EXERCISE DESCRIPTION: Reproduce the listing below exactly, except for its pictures.

= Beginning of Section =

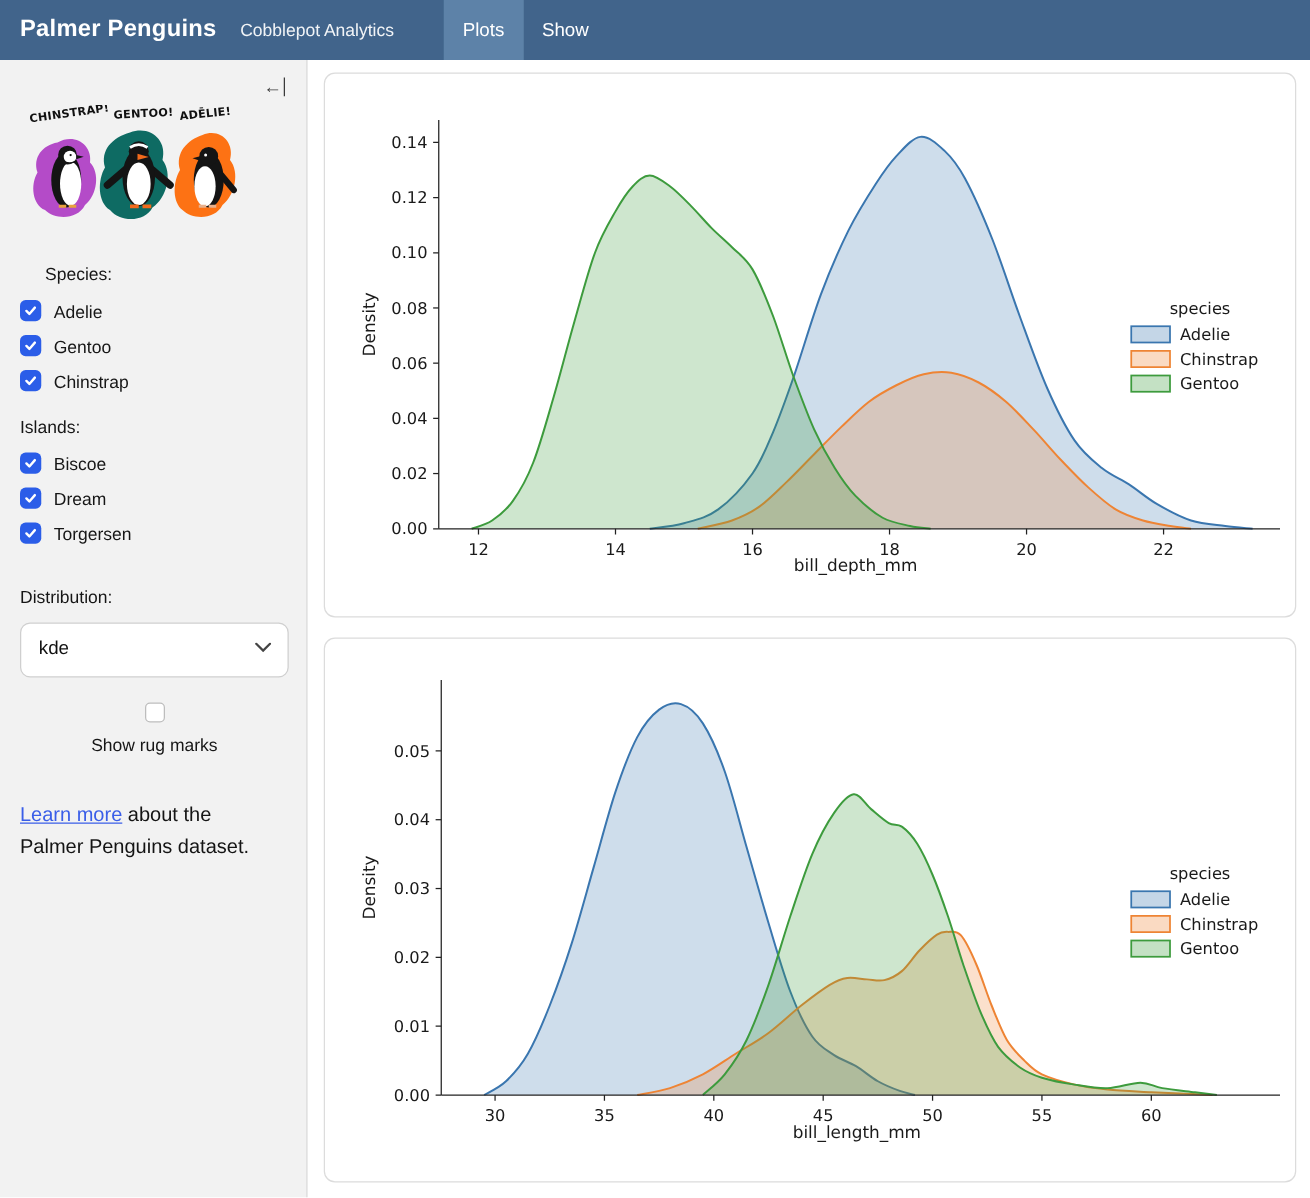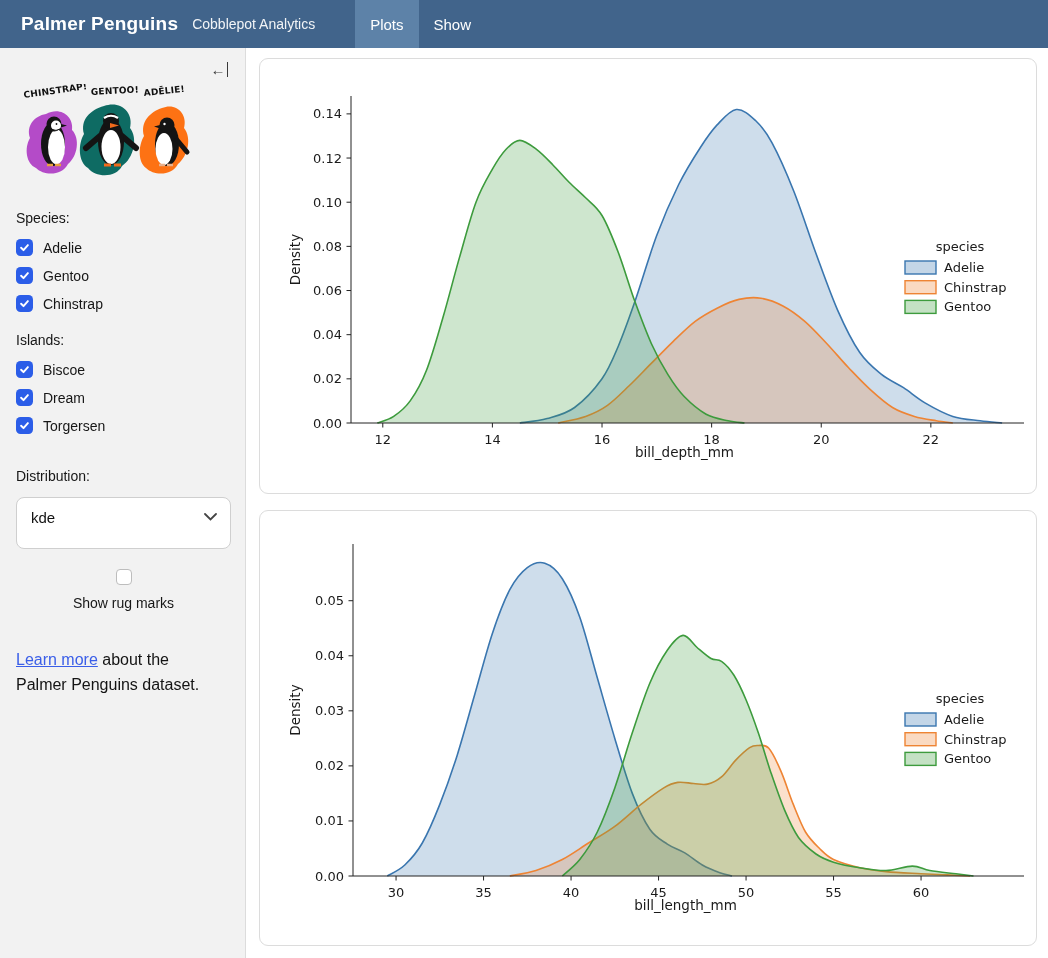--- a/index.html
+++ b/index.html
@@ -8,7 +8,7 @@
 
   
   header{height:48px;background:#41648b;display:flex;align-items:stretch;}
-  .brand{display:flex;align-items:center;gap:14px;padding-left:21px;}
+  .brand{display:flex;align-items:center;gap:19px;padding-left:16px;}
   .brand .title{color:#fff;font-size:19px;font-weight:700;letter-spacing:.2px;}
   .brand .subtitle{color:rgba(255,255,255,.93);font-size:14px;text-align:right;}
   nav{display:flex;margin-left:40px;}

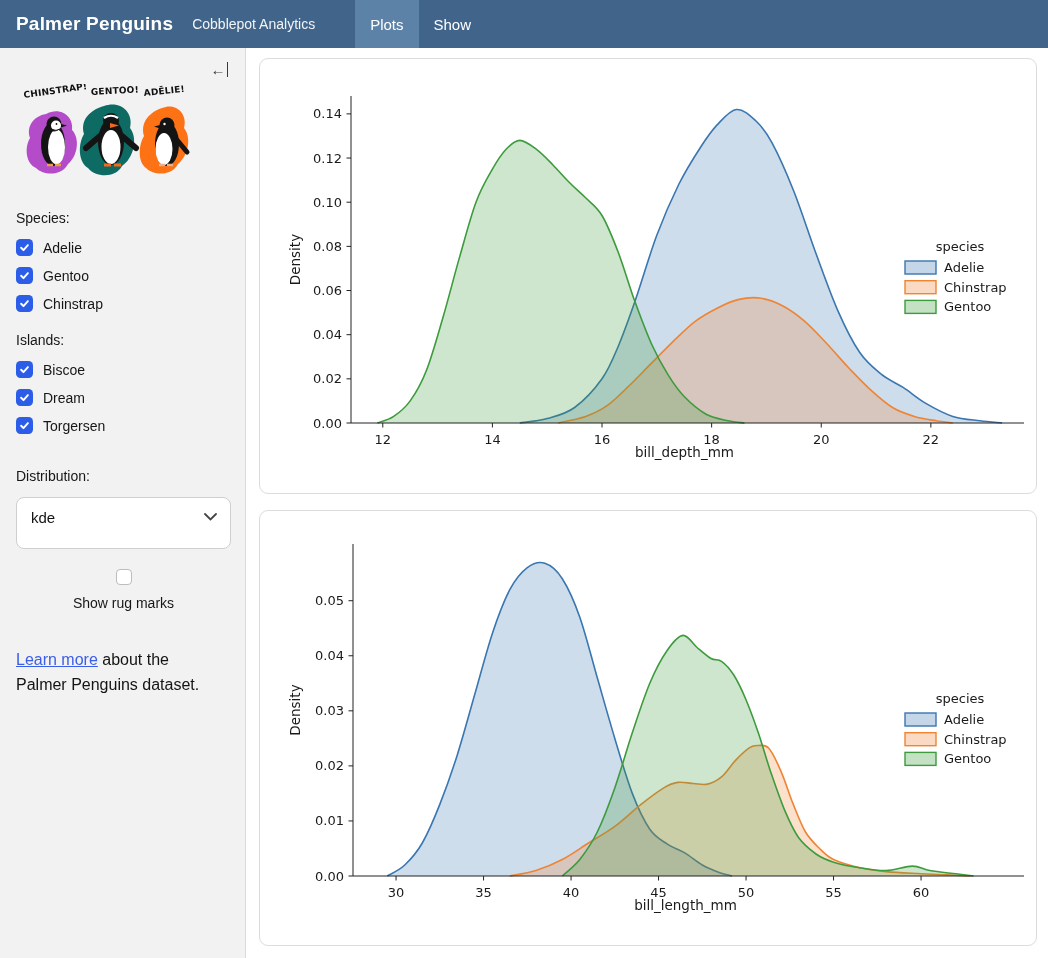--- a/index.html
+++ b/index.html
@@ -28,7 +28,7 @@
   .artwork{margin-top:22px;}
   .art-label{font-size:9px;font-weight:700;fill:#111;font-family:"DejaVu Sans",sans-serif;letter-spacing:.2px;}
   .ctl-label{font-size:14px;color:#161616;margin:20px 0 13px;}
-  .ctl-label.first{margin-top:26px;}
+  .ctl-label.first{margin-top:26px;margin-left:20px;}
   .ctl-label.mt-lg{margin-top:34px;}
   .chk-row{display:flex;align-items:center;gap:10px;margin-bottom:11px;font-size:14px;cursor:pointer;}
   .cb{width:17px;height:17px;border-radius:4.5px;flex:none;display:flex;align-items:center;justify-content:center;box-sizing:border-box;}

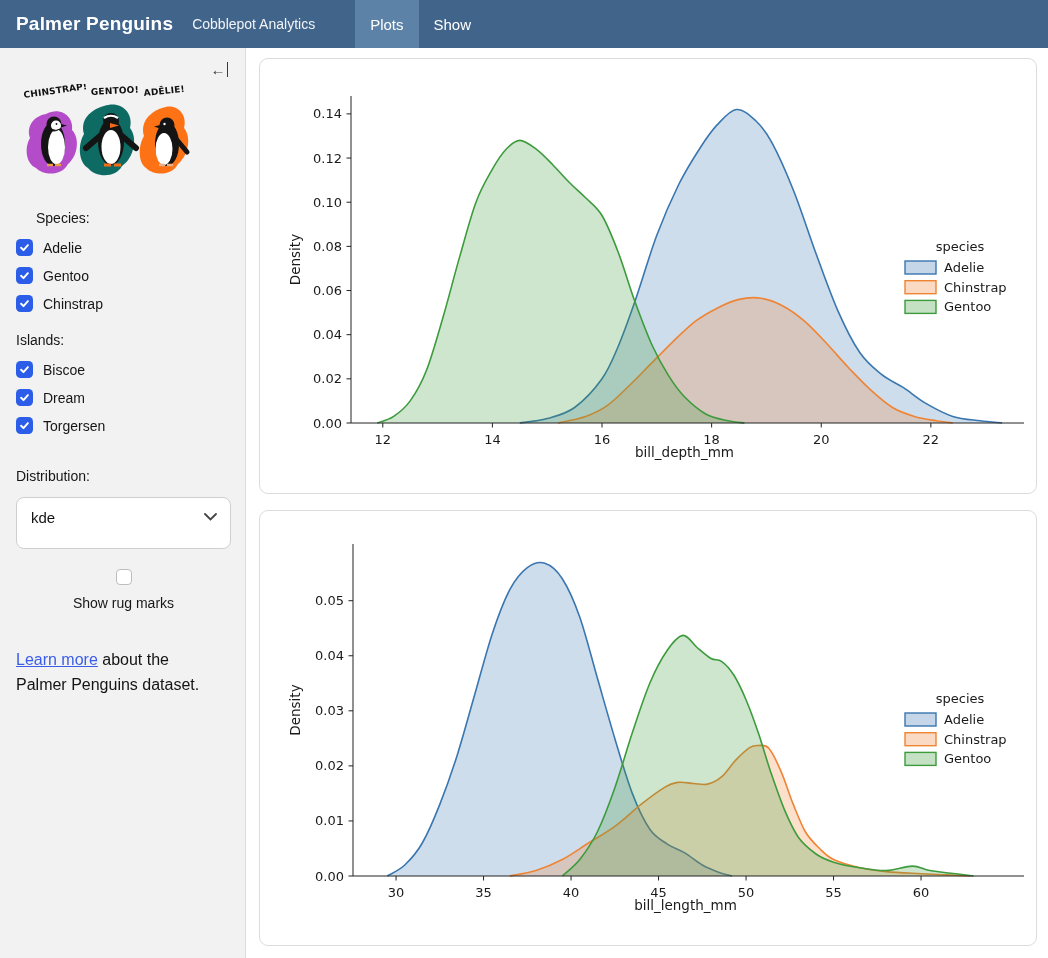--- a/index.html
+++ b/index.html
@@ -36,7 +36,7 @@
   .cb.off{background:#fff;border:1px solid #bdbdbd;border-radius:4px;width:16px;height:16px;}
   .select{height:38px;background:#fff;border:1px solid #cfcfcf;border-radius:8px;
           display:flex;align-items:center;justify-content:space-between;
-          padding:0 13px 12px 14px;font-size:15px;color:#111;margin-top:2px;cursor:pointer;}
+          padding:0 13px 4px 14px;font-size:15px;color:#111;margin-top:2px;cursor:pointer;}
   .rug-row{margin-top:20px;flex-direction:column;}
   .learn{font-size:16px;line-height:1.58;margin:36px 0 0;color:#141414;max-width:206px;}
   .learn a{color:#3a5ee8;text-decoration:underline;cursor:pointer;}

= End of Section =

ANSWER BELOW:
--- a/index.html
+++ b/index.html
@@ -8,7 +8,7 @@
 
   
   header{height:48px;background:#41648b;display:flex;align-items:stretch;}
-  .brand{display:flex;align-items:center;gap:14px;padding-left:21px;}
+  .brand{display:flex;align-items:center;gap:19px;padding-left:16px;}
   .brand .title{color:#fff;font-size:19px;font-weight:700;letter-spacing:.2px;}
   .brand .subtitle{color:rgba(255,255,255,.93);font-size:14px;text-align:right;}
   nav{display:flex;margin-left:40px;}

--- a/index.html
+++ b/index.html
@@ -28,7 +28,7 @@
   .artwork{margin-top:22px;}
   .art-label{font-size:9px;font-weight:700;fill:#111;font-family:"DejaVu Sans",sans-serif;letter-spacing:.2px;}
   .ctl-label{font-size:14px;color:#161616;margin:20px 0 13px;}
-  .ctl-label.first{margin-top:26px;}
+  .ctl-label.first{margin-top:26px;margin-left:20px;}
   .ctl-label.mt-lg{margin-top:34px;}
   .chk-row{display:flex;align-items:center;gap:10px;margin-bottom:11px;font-size:14px;cursor:pointer;}
   .cb{width:17px;height:17px;border-radius:4.5px;flex:none;display:flex;align-items:center;justify-content:center;box-sizing:border-box;}

--- a/index.html
+++ b/index.html
@@ -36,7 +36,7 @@
   .cb.off{background:#fff;border:1px solid #bdbdbd;border-radius:4px;width:16px;height:16px;}
   .select{height:38px;background:#fff;border:1px solid #cfcfcf;border-radius:8px;
           display:flex;align-items:center;justify-content:space-between;
-          padding:0 13px 12px 14px;font-size:15px;color:#111;margin-top:2px;cursor:pointer;}
+          padding:0 13px 4px 14px;font-size:15px;color:#111;margin-top:2px;cursor:pointer;}
   .rug-row{margin-top:20px;flex-direction:column;}
   .learn{font-size:16px;line-height:1.58;margin:36px 0 0;color:#141414;max-width:206px;}
   .learn a{color:#3a5ee8;text-decoration:underline;cursor:pointer;}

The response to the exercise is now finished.